Extracted records below:
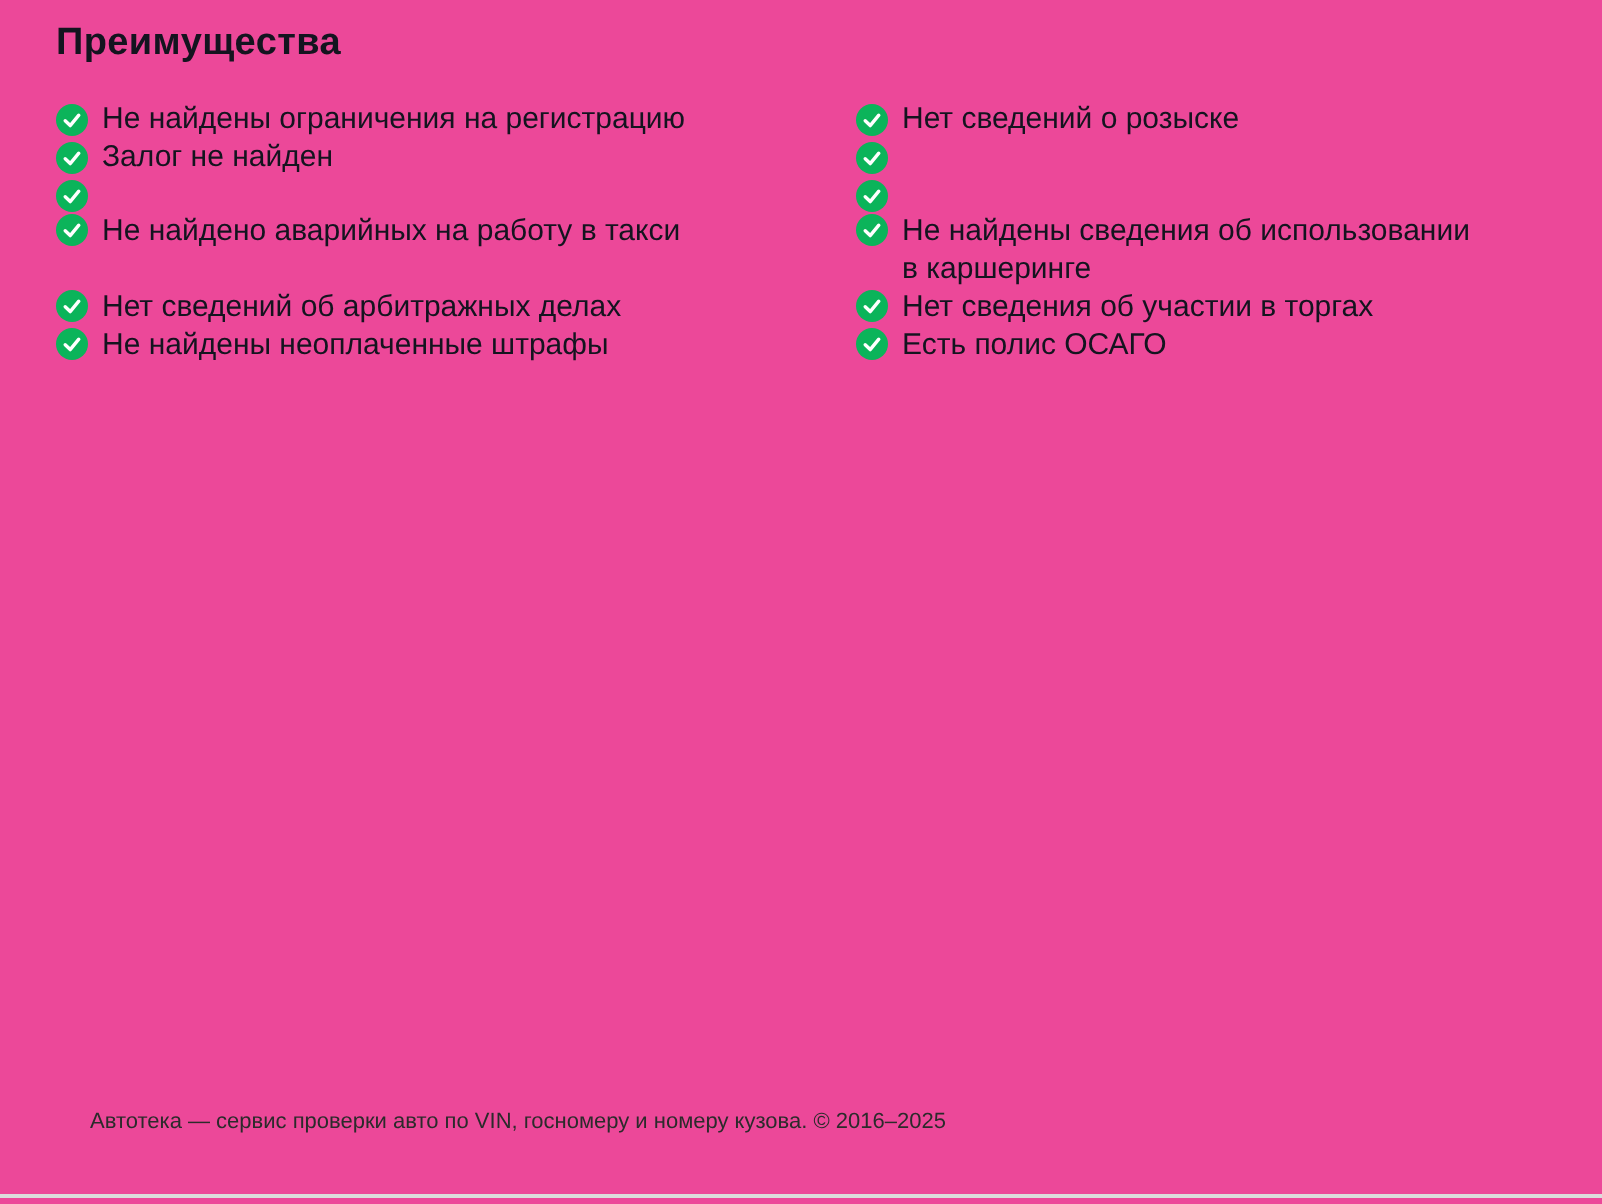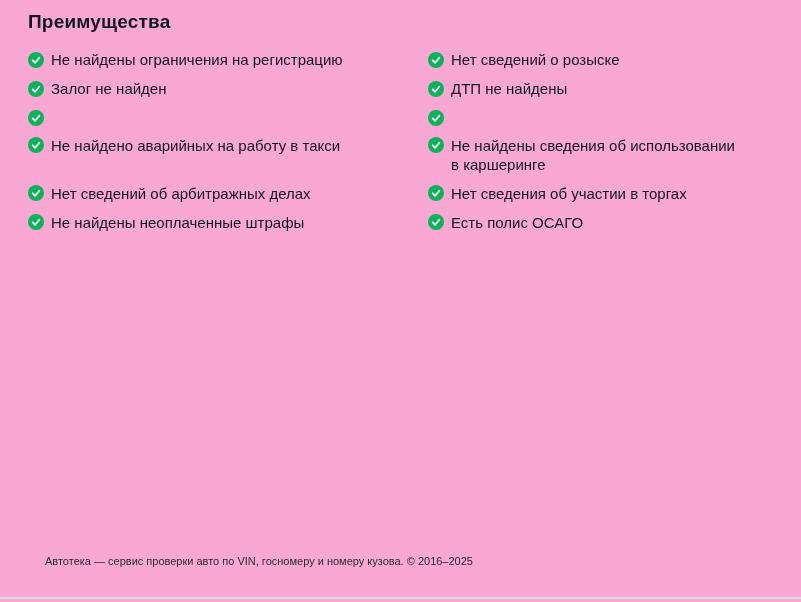--- a/index.html
+++ b/index.html
@@ -7,7 +7,7 @@
     position: relative;
     width: 801px;
     height: 602px;
-    background: #f9a8d4;
+    background: #ec4899;
     overflow: hidden;
     font-family: "Liberation Sans", sans-serif;
   }

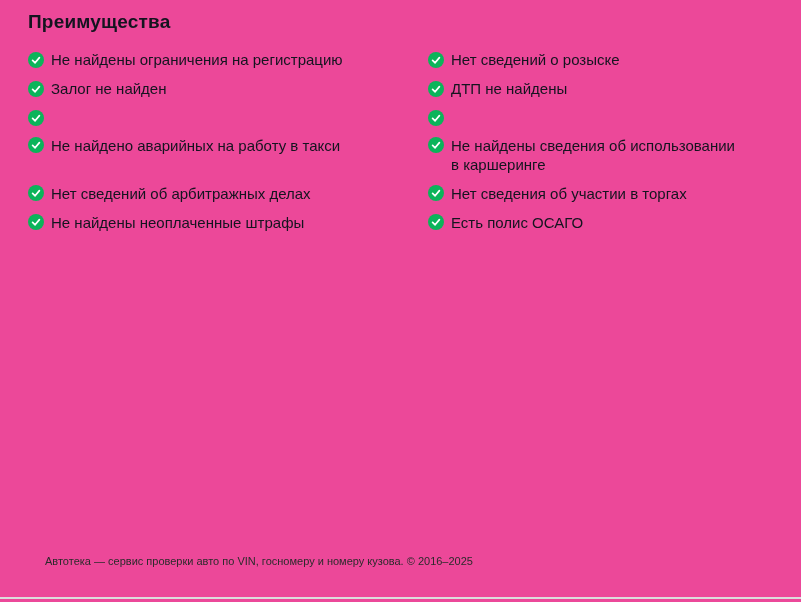--- a/index.html
+++ b/index.html
@@ -28,7 +28,6 @@
     top: 50px;
     display: grid;
     grid-template-columns: 400px 373px;
-    row-gap: 10px;
   }
   .cell {
     display: flex;

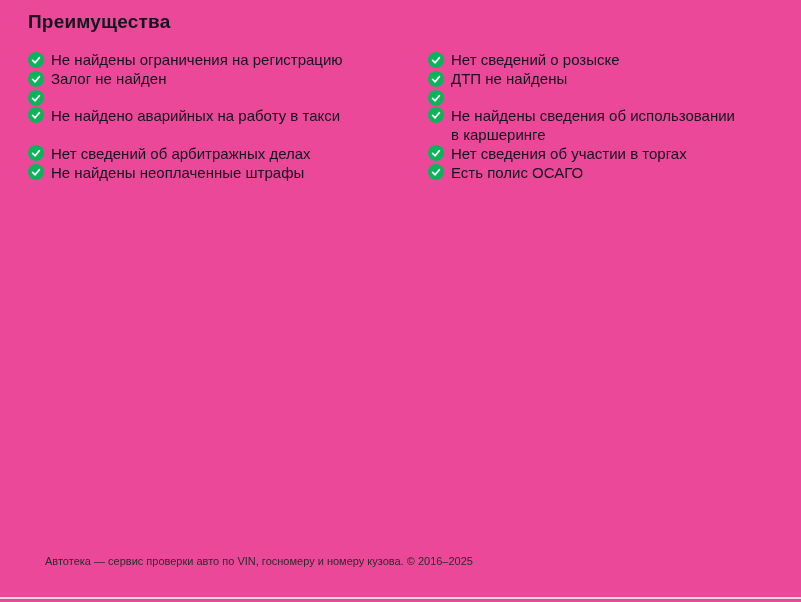--- a/index.html
+++ b/index.html
@@ -95,7 +95,6 @@
           <circle cx="8" cy="8" r="8" fill="#0bb45a"></circle>
           <path d="M4.6 8.4 L7.1 10.8 L11.4 5.6" fill="none" stroke="#ffffff" stroke-width="1.7" stroke-linecap="round" stroke-linejoin="round"></path>
         </svg>
-        <span class="item-text">ДТП не найдены</span>
       </div>
       <div class="cell">
         <svg class="check" viewBox="0 0 16 16">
End of Extracted records.
Problem statement. Without including any picture, set down every line above exactly as it stands.

Your solution.
--- a/index.html
+++ b/index.html
@@ -7,7 +7,7 @@
     position: relative;
     width: 801px;
     height: 602px;
-    background: #f9a8d4;
+    background: #ec4899;
     overflow: hidden;
     font-family: "Liberation Sans", sans-serif;
   }

--- a/index.html
+++ b/index.html
@@ -28,7 +28,6 @@
     top: 50px;
     display: grid;
     grid-template-columns: 400px 373px;
-    row-gap: 10px;
   }
   .cell {
     display: flex;

--- a/index.html
+++ b/index.html
@@ -95,7 +95,6 @@
           <circle cx="8" cy="8" r="8" fill="#0bb45a"></circle>
           <path d="M4.6 8.4 L7.1 10.8 L11.4 5.6" fill="none" stroke="#ffffff" stroke-width="1.7" stroke-linecap="round" stroke-linejoin="round"></path>
         </svg>
-        <span class="item-text">ДТП не найдены</span>
       </div>
       <div class="cell">
         <svg class="check" viewBox="0 0 16 16">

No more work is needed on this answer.